> Instructions for the task
Search the records for the word "border" and pick out every line that has it.

> Web interface edit records
Start of Block
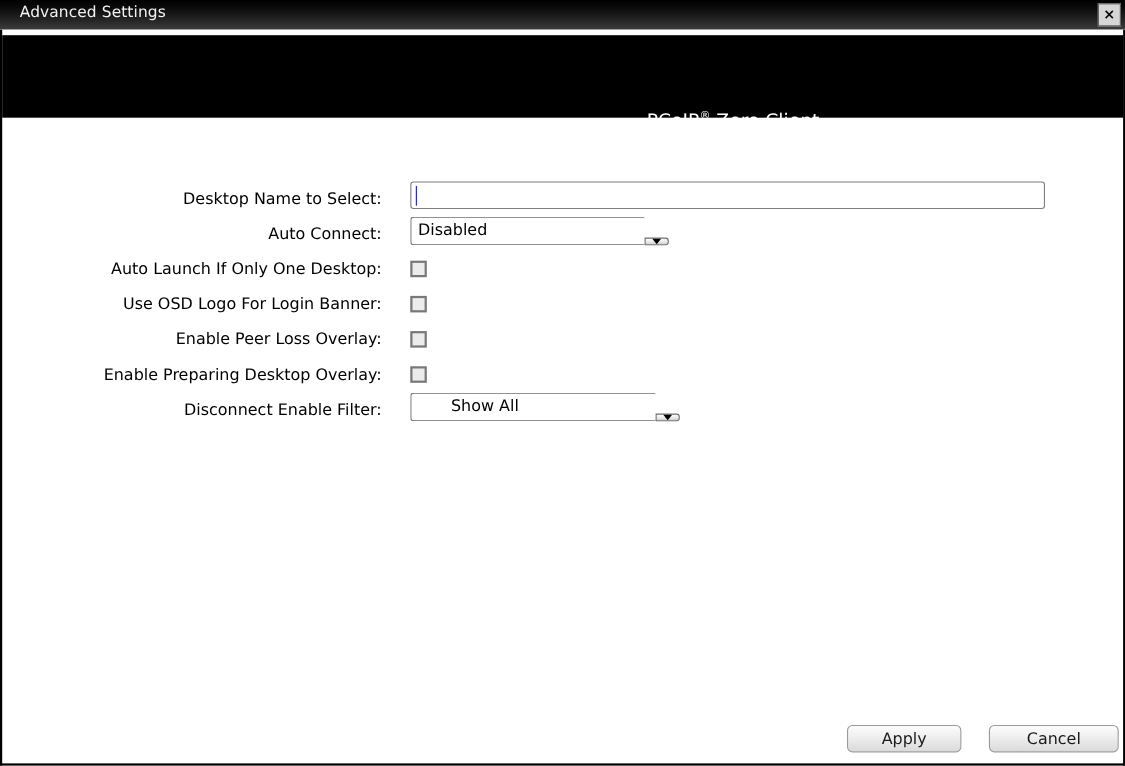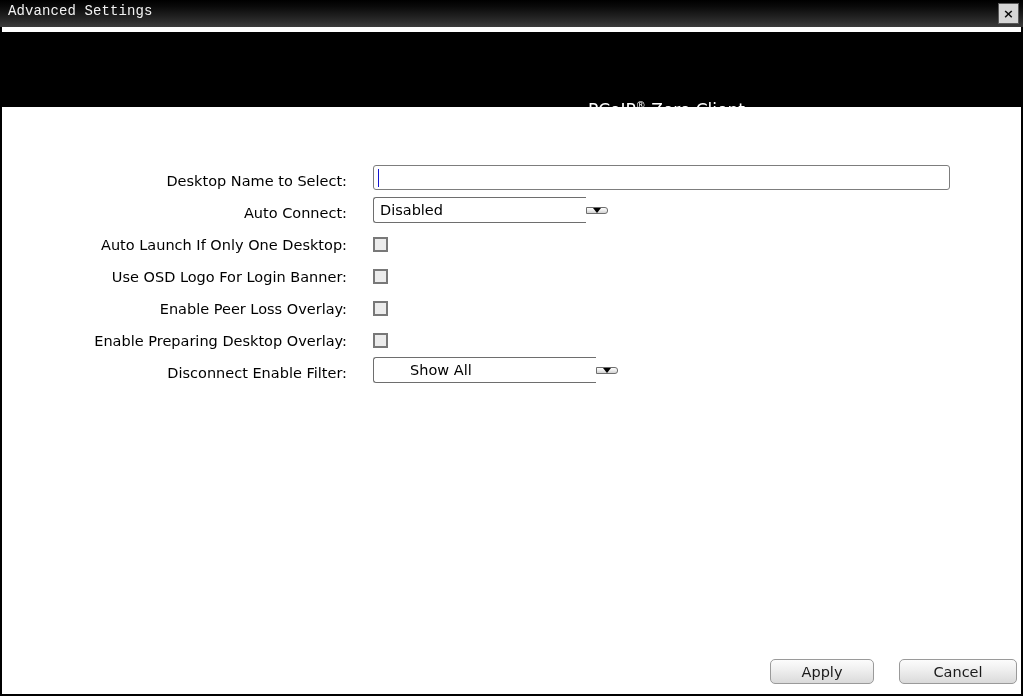--- a/index.html
+++ b/index.html
@@ -30,27 +30,26 @@
     position: absolute;
     left: 0;
     top: 0;
     width: 1023px;
     height: 27px;
     background: linear-gradient(to bottom, #000000 0%, #0a0a0a 25%, #232323 65%, #3c3c3c 100%);
     box-sizing: border-box;
   }
   .titlebar-title {
     position: absolute;
-    left: 8px;
+    left: 18px;
     top: 3px;
     font-size: 14px;
     color: #f2f2f2;
     letter-spacing: 0.1px;
     white-space: nowrap;
-    font-family: Liberation Mono, monospace;
   }
   .close-button {
     position: absolute;
     right: 4px;
     top: 3px;
     width: 21px;
     height: 21px;
     background: #d6d6d6;
     border: 1px solid #5a5a5a;
     box-sizing: border-box;
@@ -174,21 +173,21 @@
     top: 3px;
     width: 1px;
     height: 18px;
     background: #1515d0;
   }
 
   
   .select-wrap {
     height: 26px;
     display: flex;
-    align-items: center;
+    align-items: flex-end;
     cursor: pointer;
   }
   .select-face {
     border: 1px solid #6e6e6e;
     border-right: none;
     border-radius: 3px 0 0 3px;
     background: #ffffff;
     box-sizing: border-box;
     font-size: 14.5px;
     color: #000000;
End of Block
> Answer to this problem
     box-sizing: border-box;
     border: 1px solid #5a5a5a;
     box-sizing: border-box;
     border: 1px solid #6e6e6e;
     border-right: none;
     border-radius: 3px 0 0 3px;
     box-sizing: border-box;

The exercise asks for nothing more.